> WORK REQUEST
Once the pictures are removed, output the remaining entries exactly as given.

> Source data

________________________________________

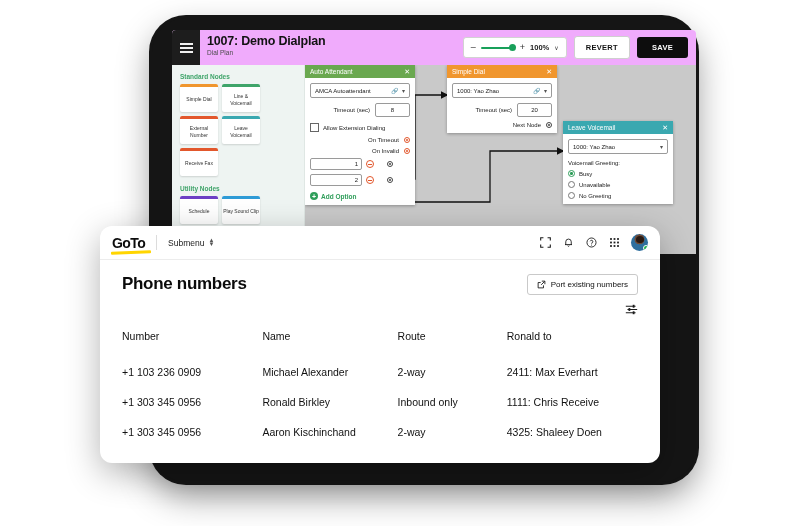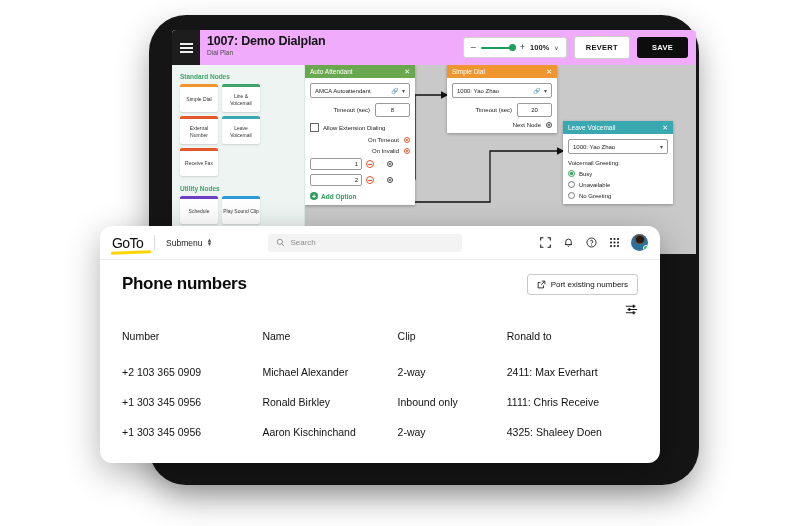"GoTo" .goto-logo { font-weight: normal -> bold }
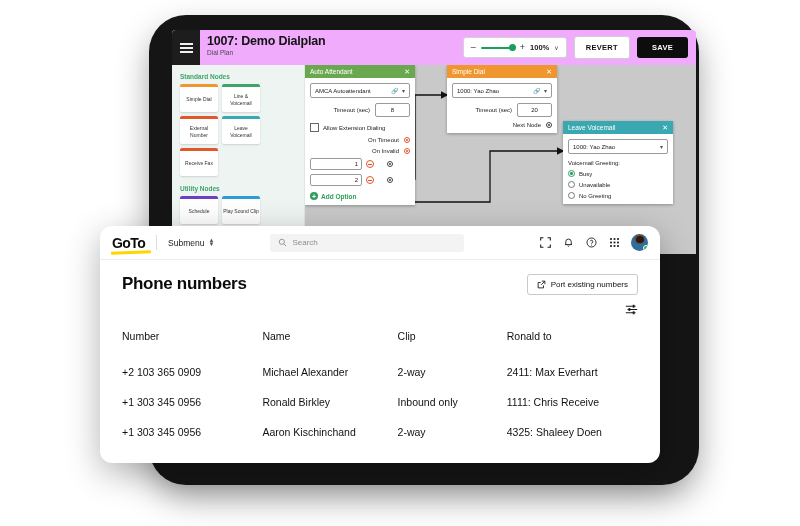"Search" div.searchbox { html: <div> <svg> <circle></circle> <line></line> </svg> <span>Search</span> </div> -> none }
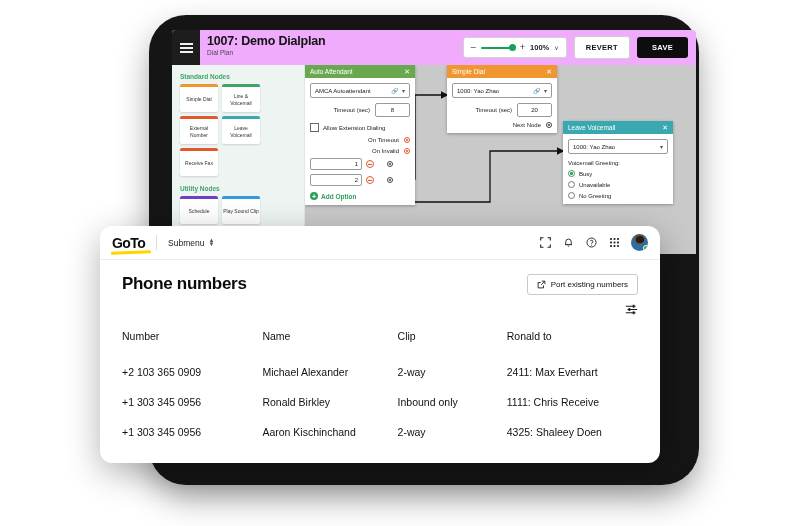"Clip" th.col-type { text: Clip -> Route }
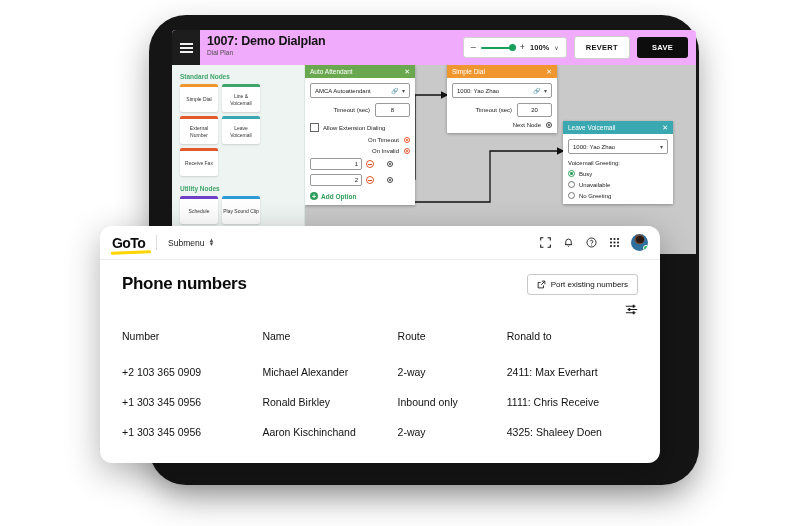"+2 103 365 0909" td { text: +2 103 365 -> +1 103 236 }
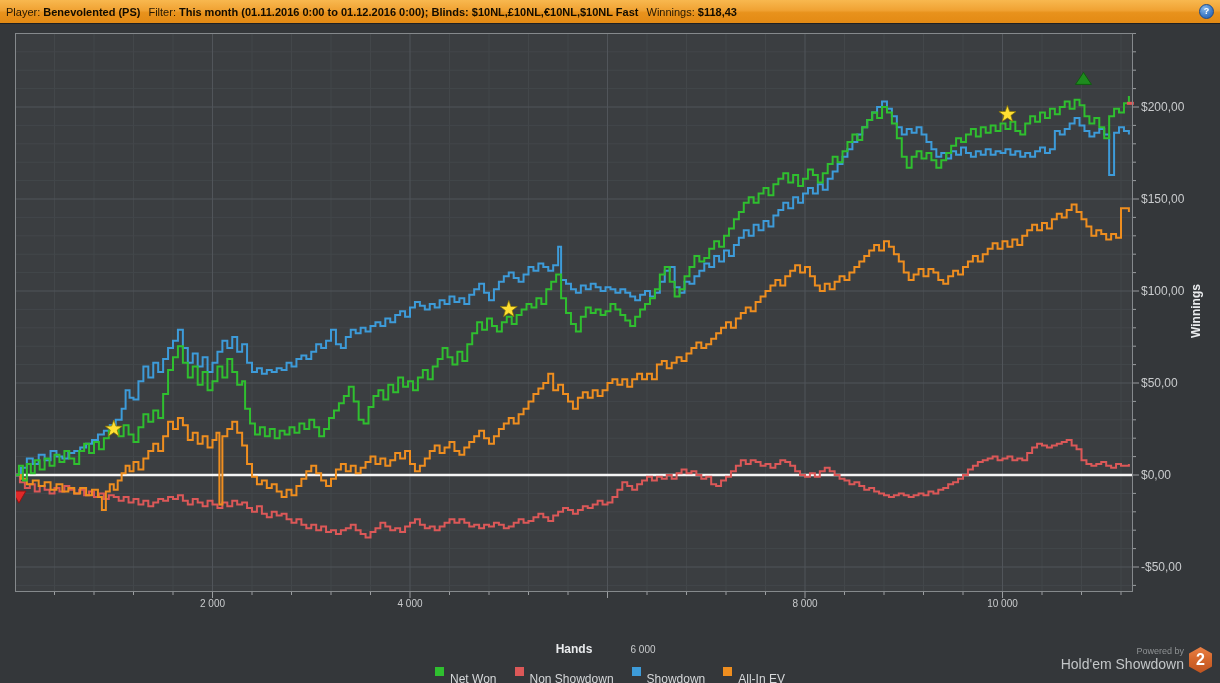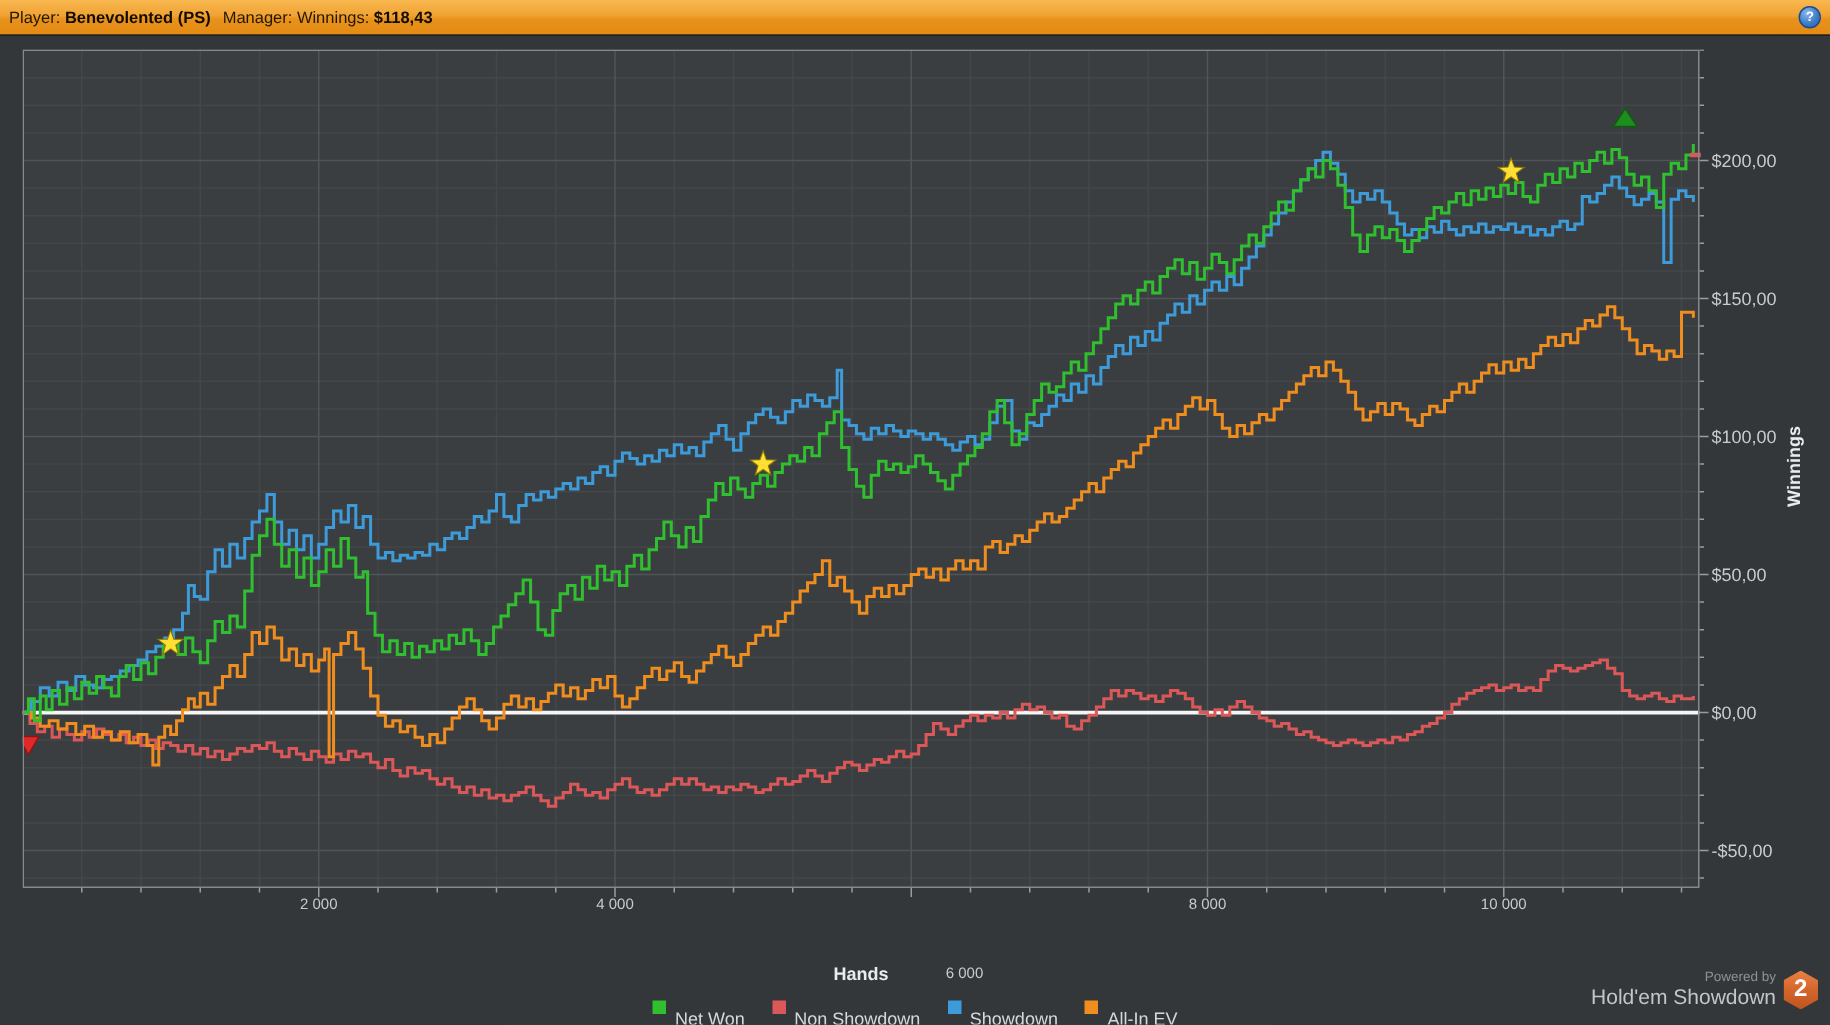"Manager:" span.lbl { text: Manager -> Filter }
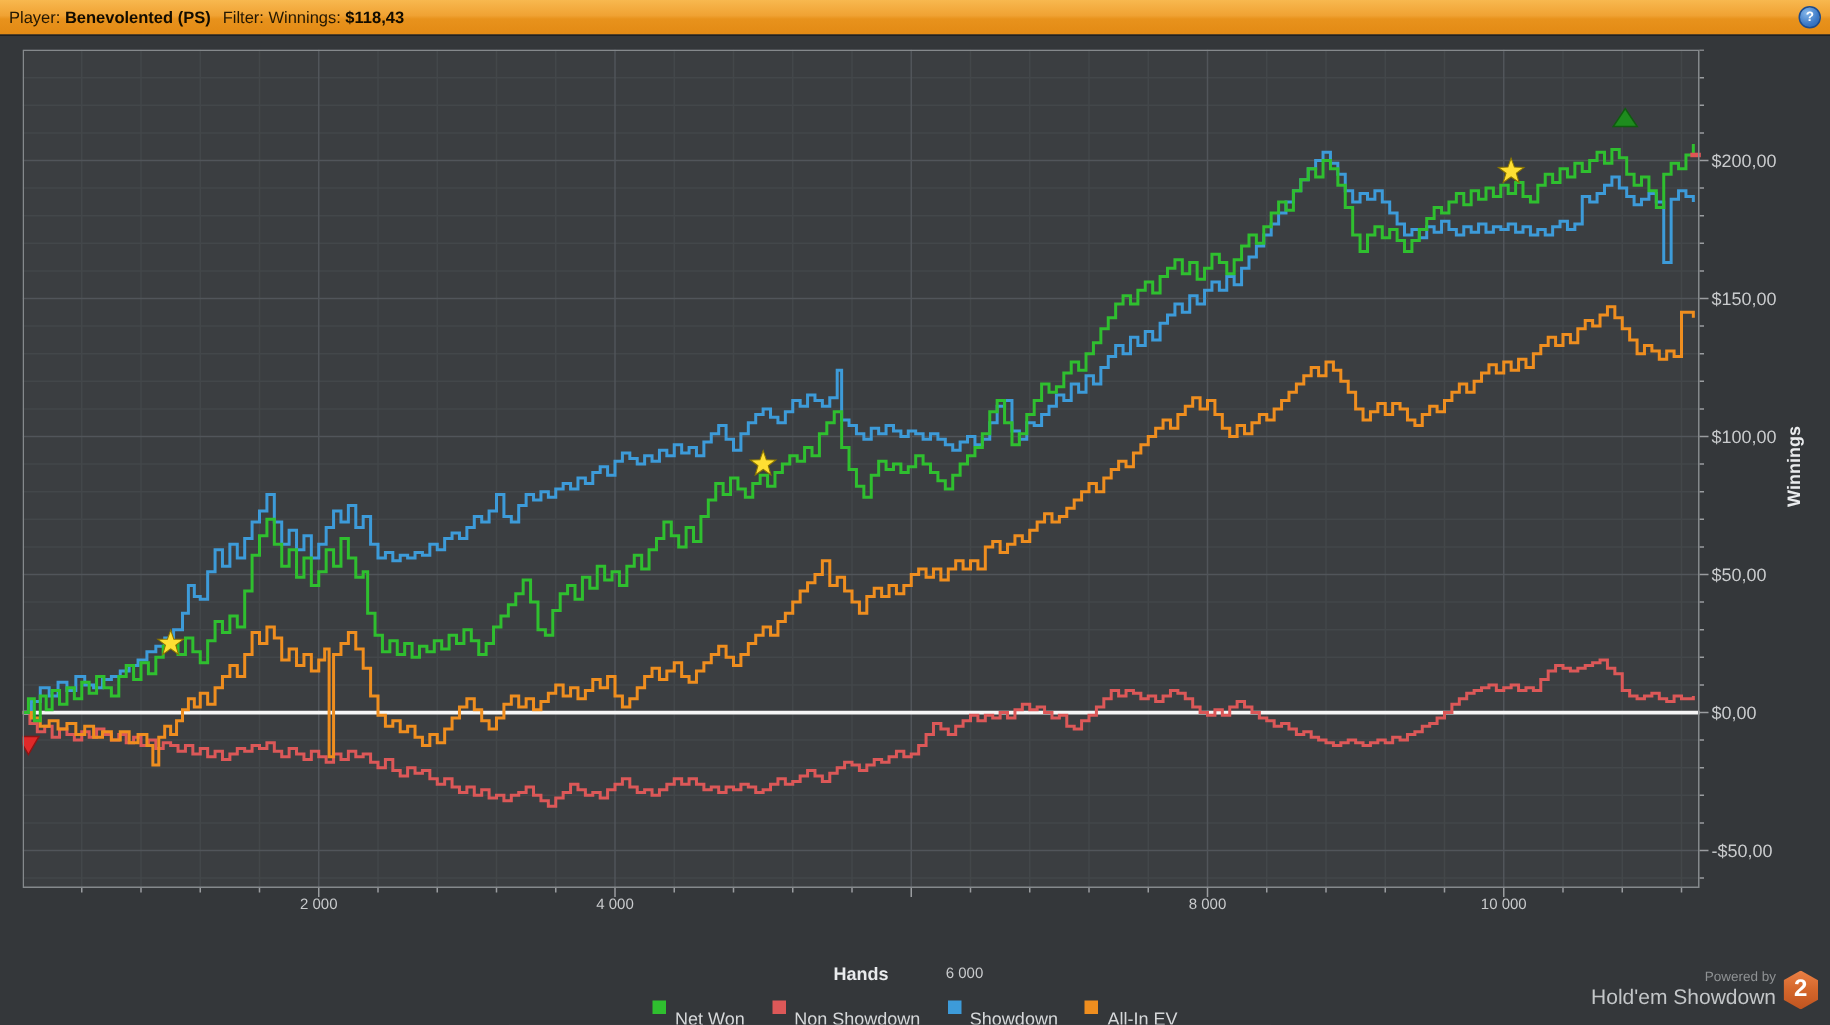"This month (01.11.2016 0:00 to" span.val { html: none -> <span>This month (01.11.2016 0:00 to 01.12.2016 0:00); Blinds: $10NL,£10NL,€10NL,$10NL Fast</span> }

________________________________________

> RESPONSE BOX
"GoTo" .goto-logo { font-weight: normal -> bold }
"Search" div.searchbox { html: <div> <svg> <circle></circle> <line></line> </svg> <span>Search</span> </div> -> none }
"Clip" th.col-type { text: Clip -> Route }
"+2 103 365 0909" td { text: +2 103 365 -> +1 103 236 }
"Manager:" span.lbl { text: Manager -> Filter }
"This month (01.11.2016 0:00 to" span.val { html: none -> <span>This month (01.11.2016 0:00 to 01.12.2016 0:00); Blinds: $10NL,£10NL,€10NL,$10NL Fast</span> }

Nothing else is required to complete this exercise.